La resiliencia comunitaria surge en las zonas de desastre en México
En diversas entidades del país, ciudadanos organizados logran la reactivación económica y social tras enfrentar desastres naturales y crisis de infraestructura.

A tres años del inicio de la actual administración federal, comunidades en diferentes estados de la República demuestran una capacidad de recuperación notable tras sufrir afectaciones por fenómenos naturales y crisis de infraestructura. A través del esfuerzo colectivo, vecinos de diversas zonas afectadas han logrado reconstruir espacios comunes y reactivar el comercio local, anteponiéndose a la adversidad que dejó el paso de huracanes y sismos en meses recientes.
El fenómeno, que analistas sociales denominan como una forma de florecer entre escombros, se ha hecho evidente en municipios donde la participación ciudadana ha complementado las acciones de los tres órdenes de gobierno. Mientras la Secretaría de Infraestructura, Comunicaciones y Transportes trabaja en la rehabilitación de caminos y redes eléctricas, los residentes locales han organizado cooperativas y redes de apoyo mutuo para acelerar la recuperación de sus actividades productivas.
Por su parte, el equipo de trabajo de la Secretaría de Desarrollo Agrario, Territorial y Urbano ha señalado que la estrategia de reconstrucción busca integrar a la ciudadanía en la toma de decisiones para mejorar la resiliencia urbana. Las autoridades han manifestado la intención de implementar programas de prevención más robustos, los cuales se encuentran actualmente bajo revisión por parte de las comisiones en el Congreso de la Unión para asegurar su viabilidad presupuestaria para el próximo ejercicio fiscal.
Aunque el camino hacia la recuperación total es complejo, la coordinación entre la sociedad civil y las instituciones del Estado ha permitido que los servicios básicos y la economía local recuperen niveles cercanos a la normalidad. La intervención de la Guardia Nacional en las tareas de apoyo a la población civil y el despliegue de brigadas de salud del IMSS-Bienestar han sido factores clave para mantener la estabilidad en las zonas que fueron declaradas en emergencia.

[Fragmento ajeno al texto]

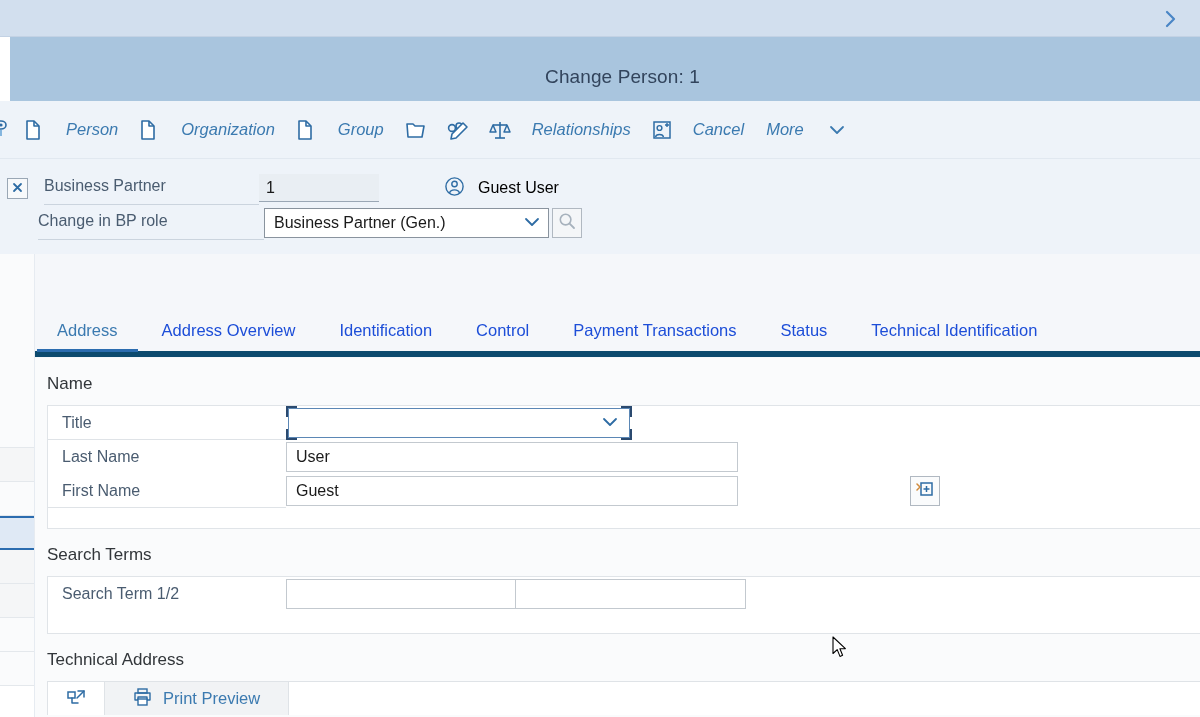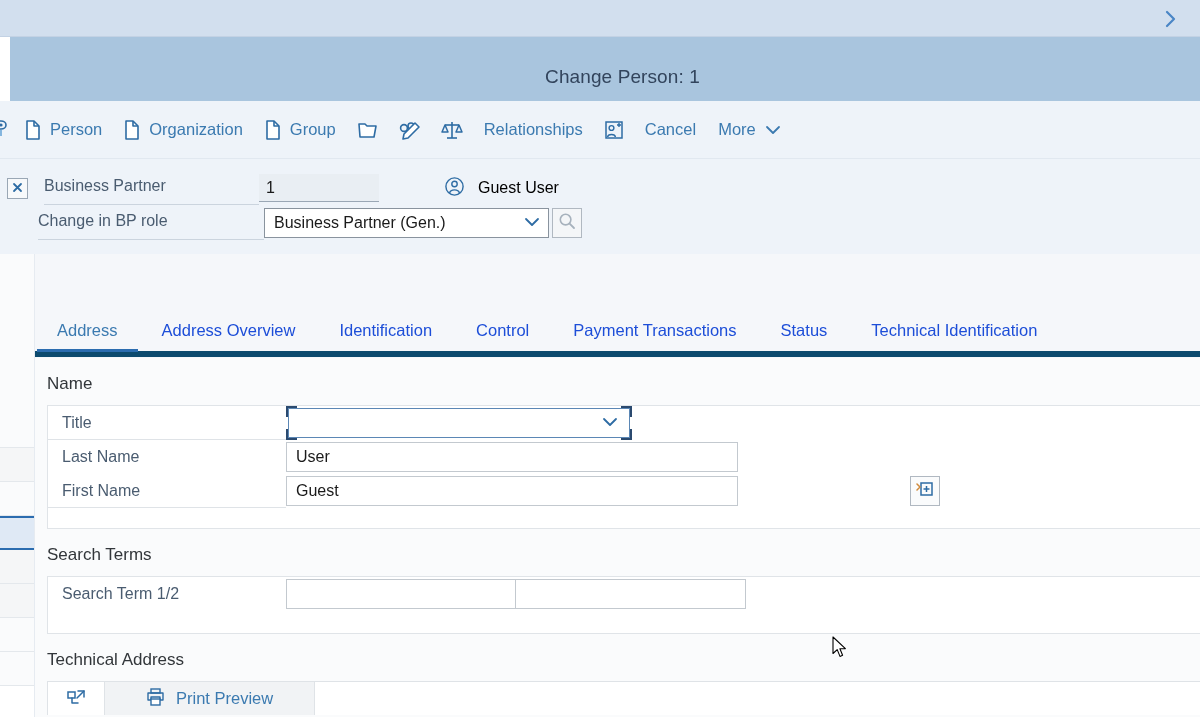--- a/index.html
+++ b/index.html
@@ -65,26 +65,27 @@
   }
   .tb-partial {
     width: 22px;
     margin-left: -8px;
     display: flex; align-items: center; justify-content: flex-end;
     overflow: hidden;
   }
   .tb-item {
     display: flex;
     align-items: center;
-    gap: 9px;
+    gap: 25px;
     padding: 4px 11px;
     cursor: pointer;
     color: #3b7ab0;
     font-size: 16.5px;
     white-space: nowrap;
+    font-style: italic;
   }
   .tb-item .tb-label { color: #3b7ab0; }
   .tb-icononly { padding: 4px 10px; }
   .tb-item svg { display: block; }
 
   
   .bp-header {
     position: absolute;
     left: 0; top: 159px;
     width: 1200px; height: 95px;
@@ -353,21 +354,21 @@
     width: 57px;
     border-right: 1px solid #dfe3e7;
     display: flex; align-items: center; justify-content: center;
     cursor: pointer;
     box-sizing: border-box;
   }
   .print-btn {
     display: flex;
     align-items: center;
     gap: 11px;
-    padding: 0 41px;
+    padding: 0 28px;
     cursor: pointer;
     color: #3b7ab0;
     font-size: 16.5px;
     border-right: 1px solid #dfe3e7;
     background: #f1f3f5;
   }
 
   
   .cursor {
     position: absolute;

Este proceso de recuperación pone de manifiesto la importancia de la cohesión social frente a la incertidumbre. El trabajo conjunto entre el gobierno federal y los gobiernos estatales, sumado al empuje de los habitantes, continúa siendo el eje fundamental para transformar las áreas dañadas en espacios de convivencia y desarrollo económico sostenible para el futuro de las regiones afectadas.